El acto consistía, básicamente en un enano (qué chistoso, y qué chiquitito, miralo, y además qué feo) y un oso (uh, ah, qué peligroso, mirá como tiemblo) haciendo casi nada, su mera presencia, la forma, que no lo era pero lo parecía, fortuita en que habían sido reunidos sus cuerpos en un escenario, como, sobre una mesa de disección, recuerdos de vacaciones diferentes, era de suficiente elocuencia dramática, y garpaba en lo referente al pathos inherente a toda buena representación de lo que sea.
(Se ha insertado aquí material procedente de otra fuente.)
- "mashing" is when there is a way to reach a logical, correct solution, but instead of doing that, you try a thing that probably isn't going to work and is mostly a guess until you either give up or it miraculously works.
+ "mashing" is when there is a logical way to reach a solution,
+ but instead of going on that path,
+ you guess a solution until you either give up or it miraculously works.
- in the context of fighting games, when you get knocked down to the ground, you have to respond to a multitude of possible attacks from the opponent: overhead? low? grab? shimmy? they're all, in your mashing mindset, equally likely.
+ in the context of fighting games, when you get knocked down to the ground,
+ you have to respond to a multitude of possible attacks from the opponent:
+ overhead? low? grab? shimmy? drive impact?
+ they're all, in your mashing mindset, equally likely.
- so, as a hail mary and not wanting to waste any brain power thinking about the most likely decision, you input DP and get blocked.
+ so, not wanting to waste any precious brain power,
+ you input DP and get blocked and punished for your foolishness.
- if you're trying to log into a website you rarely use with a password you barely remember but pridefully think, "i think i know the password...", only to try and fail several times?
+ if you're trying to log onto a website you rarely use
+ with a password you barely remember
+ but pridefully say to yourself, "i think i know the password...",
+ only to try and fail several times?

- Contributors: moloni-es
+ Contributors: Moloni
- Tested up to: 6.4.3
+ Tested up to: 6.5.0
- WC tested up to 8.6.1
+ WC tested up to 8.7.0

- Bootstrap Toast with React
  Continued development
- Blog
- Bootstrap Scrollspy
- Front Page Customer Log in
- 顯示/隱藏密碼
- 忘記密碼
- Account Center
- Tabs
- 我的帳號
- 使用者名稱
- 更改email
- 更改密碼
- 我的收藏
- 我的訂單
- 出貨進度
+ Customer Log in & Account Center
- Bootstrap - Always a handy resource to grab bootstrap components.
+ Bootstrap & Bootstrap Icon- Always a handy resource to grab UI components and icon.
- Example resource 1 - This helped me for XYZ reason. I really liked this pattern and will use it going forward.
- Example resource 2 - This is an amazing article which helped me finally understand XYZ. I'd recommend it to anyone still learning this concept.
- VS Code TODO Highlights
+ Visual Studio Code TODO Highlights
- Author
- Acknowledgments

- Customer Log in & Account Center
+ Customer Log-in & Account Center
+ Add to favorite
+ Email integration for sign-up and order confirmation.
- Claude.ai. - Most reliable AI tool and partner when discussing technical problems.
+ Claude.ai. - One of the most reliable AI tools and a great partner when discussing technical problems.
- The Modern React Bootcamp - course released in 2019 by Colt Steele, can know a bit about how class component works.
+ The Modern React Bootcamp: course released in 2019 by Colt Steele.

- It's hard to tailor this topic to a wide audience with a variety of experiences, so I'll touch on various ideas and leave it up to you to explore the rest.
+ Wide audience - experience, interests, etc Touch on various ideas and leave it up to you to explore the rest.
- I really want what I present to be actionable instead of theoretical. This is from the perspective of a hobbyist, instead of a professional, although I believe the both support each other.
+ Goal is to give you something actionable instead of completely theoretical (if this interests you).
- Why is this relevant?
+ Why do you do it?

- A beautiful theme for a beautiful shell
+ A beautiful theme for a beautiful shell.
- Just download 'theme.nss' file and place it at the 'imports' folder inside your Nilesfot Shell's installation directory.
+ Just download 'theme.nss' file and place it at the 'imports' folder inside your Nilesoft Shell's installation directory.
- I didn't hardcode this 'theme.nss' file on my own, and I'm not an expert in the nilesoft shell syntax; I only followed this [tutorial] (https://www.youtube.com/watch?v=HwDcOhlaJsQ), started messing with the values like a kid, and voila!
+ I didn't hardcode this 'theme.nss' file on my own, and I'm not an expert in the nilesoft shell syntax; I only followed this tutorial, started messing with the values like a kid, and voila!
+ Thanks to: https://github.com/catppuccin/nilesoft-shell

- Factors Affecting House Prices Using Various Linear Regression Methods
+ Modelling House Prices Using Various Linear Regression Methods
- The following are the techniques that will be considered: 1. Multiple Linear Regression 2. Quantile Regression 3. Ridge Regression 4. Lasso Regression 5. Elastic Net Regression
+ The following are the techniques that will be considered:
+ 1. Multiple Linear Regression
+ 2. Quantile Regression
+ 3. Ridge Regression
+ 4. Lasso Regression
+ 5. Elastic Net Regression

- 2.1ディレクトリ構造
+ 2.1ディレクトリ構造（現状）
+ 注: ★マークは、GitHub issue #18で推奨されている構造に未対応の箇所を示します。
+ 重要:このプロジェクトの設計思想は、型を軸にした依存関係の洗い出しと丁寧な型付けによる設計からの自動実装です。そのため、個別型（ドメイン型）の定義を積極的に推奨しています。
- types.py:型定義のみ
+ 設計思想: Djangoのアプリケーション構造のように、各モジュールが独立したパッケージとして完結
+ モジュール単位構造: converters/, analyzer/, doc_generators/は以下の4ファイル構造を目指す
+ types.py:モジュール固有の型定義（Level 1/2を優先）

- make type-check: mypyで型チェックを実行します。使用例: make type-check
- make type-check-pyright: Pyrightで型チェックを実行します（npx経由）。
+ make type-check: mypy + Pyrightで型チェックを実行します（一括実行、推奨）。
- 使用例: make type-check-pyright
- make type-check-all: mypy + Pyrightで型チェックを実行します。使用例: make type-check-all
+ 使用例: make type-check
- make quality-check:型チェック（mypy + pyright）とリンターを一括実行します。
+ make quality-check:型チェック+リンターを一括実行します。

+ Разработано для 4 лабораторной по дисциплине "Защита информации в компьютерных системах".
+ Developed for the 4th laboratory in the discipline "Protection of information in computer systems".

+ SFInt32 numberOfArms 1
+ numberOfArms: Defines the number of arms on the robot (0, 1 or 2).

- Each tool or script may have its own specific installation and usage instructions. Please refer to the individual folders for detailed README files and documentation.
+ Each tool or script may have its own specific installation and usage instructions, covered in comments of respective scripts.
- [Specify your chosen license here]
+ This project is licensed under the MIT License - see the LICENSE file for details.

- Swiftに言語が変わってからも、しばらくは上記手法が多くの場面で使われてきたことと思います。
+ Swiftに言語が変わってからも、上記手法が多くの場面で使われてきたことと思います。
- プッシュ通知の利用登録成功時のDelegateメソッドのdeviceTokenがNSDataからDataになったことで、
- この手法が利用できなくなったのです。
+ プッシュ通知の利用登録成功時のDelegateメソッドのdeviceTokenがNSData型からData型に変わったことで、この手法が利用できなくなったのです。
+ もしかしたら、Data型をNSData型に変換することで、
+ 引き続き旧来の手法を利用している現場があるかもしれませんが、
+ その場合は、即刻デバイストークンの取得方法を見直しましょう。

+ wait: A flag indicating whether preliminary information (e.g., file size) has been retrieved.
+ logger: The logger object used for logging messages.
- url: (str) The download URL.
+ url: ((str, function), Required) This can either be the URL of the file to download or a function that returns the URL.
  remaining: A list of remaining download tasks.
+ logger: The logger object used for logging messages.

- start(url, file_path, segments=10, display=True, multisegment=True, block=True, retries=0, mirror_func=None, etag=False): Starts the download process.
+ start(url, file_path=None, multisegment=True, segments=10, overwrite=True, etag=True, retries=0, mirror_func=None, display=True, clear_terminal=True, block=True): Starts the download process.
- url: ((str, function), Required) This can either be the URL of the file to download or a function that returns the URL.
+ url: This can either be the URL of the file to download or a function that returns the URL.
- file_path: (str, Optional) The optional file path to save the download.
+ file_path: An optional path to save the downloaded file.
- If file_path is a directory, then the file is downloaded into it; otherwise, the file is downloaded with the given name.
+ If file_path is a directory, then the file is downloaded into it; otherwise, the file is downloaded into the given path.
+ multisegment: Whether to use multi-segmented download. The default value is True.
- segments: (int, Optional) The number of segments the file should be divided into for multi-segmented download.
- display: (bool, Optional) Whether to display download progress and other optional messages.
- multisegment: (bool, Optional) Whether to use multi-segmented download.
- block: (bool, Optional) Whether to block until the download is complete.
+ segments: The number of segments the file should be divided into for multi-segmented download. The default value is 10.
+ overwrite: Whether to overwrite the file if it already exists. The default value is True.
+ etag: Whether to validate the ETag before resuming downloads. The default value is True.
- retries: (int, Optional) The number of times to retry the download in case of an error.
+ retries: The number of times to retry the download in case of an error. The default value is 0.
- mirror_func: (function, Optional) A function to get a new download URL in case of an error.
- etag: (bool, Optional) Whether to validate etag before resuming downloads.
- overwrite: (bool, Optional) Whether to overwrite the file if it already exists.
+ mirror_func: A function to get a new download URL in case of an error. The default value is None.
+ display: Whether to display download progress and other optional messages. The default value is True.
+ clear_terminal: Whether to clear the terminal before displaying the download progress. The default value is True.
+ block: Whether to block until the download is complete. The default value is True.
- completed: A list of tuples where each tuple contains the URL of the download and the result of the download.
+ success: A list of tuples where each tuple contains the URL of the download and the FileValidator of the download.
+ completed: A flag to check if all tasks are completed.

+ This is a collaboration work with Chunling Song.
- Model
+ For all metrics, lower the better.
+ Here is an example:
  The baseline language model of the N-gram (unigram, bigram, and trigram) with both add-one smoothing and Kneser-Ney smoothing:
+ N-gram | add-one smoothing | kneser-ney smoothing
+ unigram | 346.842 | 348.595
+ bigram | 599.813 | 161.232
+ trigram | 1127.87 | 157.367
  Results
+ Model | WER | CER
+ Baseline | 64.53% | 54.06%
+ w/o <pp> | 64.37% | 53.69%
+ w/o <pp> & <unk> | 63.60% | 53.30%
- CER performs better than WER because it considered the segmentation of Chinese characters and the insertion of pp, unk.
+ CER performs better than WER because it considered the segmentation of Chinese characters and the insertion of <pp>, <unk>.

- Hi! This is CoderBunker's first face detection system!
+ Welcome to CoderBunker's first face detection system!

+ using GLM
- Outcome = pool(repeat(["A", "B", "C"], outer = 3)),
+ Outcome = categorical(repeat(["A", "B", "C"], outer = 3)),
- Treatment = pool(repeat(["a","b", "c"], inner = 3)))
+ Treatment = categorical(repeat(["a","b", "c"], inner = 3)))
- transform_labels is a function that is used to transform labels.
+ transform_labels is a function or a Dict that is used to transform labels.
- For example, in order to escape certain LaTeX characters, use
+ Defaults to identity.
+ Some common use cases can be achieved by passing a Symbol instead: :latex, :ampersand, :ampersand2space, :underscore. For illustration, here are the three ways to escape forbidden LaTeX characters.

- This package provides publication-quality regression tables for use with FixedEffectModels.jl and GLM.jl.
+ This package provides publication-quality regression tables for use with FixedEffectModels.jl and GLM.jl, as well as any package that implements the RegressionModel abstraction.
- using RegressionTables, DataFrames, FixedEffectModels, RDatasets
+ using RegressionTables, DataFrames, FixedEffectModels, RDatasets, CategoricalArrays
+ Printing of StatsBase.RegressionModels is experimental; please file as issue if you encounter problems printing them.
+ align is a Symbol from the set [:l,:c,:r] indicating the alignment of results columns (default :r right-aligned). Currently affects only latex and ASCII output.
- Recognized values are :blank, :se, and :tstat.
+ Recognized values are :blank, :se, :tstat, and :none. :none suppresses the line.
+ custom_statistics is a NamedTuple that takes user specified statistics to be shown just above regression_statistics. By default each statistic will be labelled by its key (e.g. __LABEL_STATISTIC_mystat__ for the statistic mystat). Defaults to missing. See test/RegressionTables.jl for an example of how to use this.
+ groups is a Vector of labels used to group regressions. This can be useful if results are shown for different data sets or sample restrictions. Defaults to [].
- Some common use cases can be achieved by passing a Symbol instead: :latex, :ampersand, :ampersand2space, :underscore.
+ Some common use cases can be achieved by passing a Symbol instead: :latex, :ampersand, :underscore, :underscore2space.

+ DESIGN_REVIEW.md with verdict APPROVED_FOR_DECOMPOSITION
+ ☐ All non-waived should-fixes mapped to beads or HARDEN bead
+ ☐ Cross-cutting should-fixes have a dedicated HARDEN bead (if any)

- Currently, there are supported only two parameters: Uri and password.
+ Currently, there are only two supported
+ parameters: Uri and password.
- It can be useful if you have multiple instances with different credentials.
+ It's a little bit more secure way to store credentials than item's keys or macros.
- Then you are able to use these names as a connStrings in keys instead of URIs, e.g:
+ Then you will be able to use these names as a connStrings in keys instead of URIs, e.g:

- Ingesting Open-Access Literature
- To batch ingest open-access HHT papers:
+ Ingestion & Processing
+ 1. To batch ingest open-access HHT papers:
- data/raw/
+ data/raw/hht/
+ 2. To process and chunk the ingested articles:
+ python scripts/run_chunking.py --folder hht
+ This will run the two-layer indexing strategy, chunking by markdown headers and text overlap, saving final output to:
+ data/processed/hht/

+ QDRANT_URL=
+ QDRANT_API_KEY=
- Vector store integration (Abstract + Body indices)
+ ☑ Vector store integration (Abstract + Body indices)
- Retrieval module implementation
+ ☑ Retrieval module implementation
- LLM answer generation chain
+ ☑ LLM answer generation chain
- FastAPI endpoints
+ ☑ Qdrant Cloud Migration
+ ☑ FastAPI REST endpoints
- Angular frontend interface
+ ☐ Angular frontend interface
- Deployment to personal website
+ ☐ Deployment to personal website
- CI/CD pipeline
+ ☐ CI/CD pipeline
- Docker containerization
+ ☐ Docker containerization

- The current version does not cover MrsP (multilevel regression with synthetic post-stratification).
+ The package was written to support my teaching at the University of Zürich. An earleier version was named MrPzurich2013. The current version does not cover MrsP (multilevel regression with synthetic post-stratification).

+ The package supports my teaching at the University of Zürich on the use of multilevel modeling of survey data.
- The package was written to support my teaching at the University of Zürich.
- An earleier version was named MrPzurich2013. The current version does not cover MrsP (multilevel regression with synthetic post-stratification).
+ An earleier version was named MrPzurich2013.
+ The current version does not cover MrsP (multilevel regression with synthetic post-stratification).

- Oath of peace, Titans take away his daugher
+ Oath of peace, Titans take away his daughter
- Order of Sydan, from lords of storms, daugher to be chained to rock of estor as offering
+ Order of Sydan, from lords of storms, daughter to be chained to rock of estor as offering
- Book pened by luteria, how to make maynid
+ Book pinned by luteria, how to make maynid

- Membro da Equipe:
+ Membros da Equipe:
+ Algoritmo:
Si hacían algo era para no aburrirse ellos del espectáculo, acaso paupérrimo, que llevaban a cabo, y no tener que presenciar una noche más el contrapunto deprimente que hacían los pelotudos que configuraban la audiencia, un ato de malabaristas dipsomaníacos que no encontraban otra utilidad a los muebles y objetos del salón (incluyendo banderines, viejas pinturas al óleo que, bajo capas de grasa, jugaban al mar y los desembarcos, muebles, menaje, cubertería y mil cosas más) incluyendo a algún mozo más dormido que despierto, que arrojarlos por el aire, comprobar una vez más, de las otras no guardaban memoria, si con una ayudita volaban.

Pero ese día, este del relato en particular, algo llamó, hacia el rabillo del ojo, la atención de Arenas: de entre el ovillo de forajidos, en medio de la nube de vidrio molido y vómito atomizado, vio erigirse, como a una ninfa, la mujer más bella del mundo, que no era otra que nuestra Dorotea, de reciente fallecimiento, a la que habían vuelto a poner de pie las pinturas mágicas inventadas por Sr Casco, su asesino- para servirle, mucho gusto- ; no sólo se había levantado, que eso en sí ya habría sido bastante, sino que además bailaba de una forma que habría hecho sonrojar al mismísimo Dionisos, y sonreía como la luz de los comienzos del universo, pero con un rictus que habría aterrorizado a cualquiera, menos al enano Arenas, ese cazador de osos de Palermo, ya bastante curtido en casi todo; saltó la traílla de Braulio, le concedió la libertad después de tantos años juntos en El Mundo del Espectáculo, y en su caso la libertad era el don de matar, un don connatural a los de su especie, fuera esta la que fuere, y tanto había reprimido ese instinto luminoso y capaz de apasionar a una almeja, que comenzó a recuperar el tiempo perdido, si le metía pata podía alcanzar el número que tenía en mente (un número secreto, celosamente guardado por los osos, como una idea fija) y le entró ahí nomás a los parroquianos, saltó y empezó a arañarlos, hacerles flecos en la carne, era tan, tan fácil comérselos que parecía mentira, además acostumbrado como estaba por su domador a beber de cuando en cuando una copita de jerez berreta , no le chocó el gusto a formaldehído que tenían sus músculos magros.

En tanto Arenas saltó del escenario que era bajito, pero para sus piernas retacas no tanto, y se abrió paso a los cachetazos entre un público aterrorizado por el pánico de la masacre, pero que no atinaba muy bien la dirección a tomar, ni la opinión que tener; raptó para sí a la bailarina muerta, la bella como nunca bella Dorotea, con quién pasó esa noche y las veintitrés inolvidables siguientes, sin salir de la habitación que tenía, para el oso y él, reservada en los altos.